> [Data for this exercise]
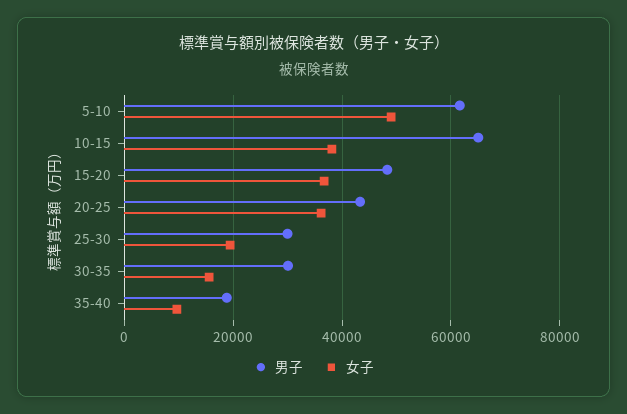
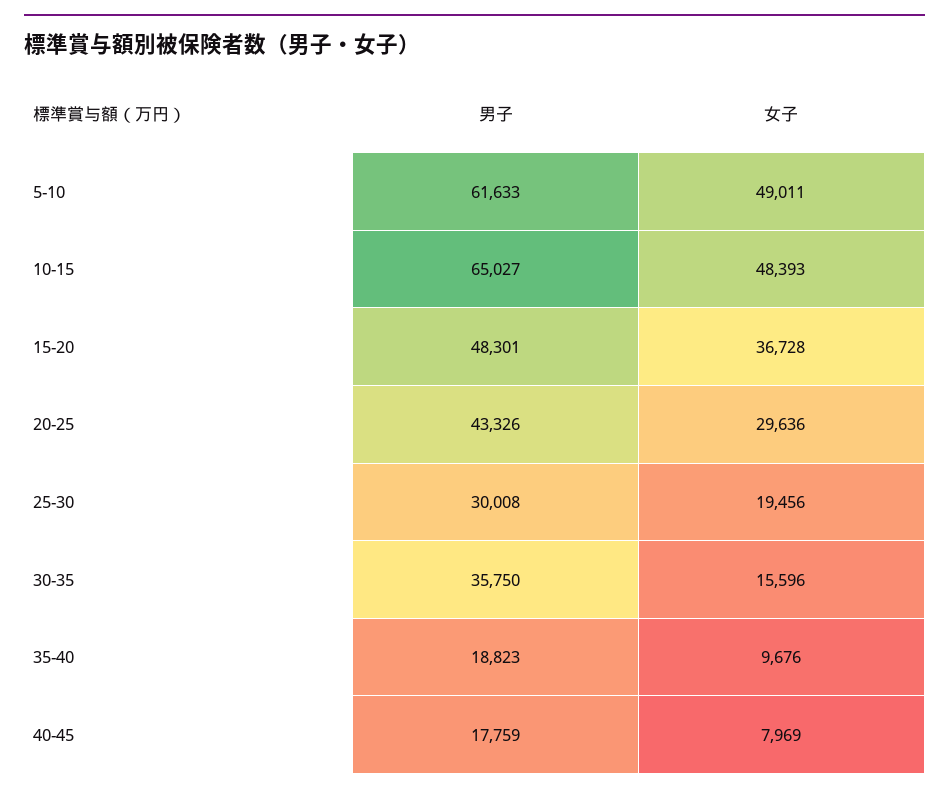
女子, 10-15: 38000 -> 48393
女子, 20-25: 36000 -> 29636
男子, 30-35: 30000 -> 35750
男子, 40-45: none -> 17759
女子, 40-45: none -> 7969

> [Exercise] From the line holding "男子, 30-35: 30000 -> 35750" through the last line above, reproduce each line exactly and add nothing.

> [Answer to the exercise]
男子, 30-35: 30000 -> 35750
男子, 40-45: none -> 17759
女子, 40-45: none -> 7969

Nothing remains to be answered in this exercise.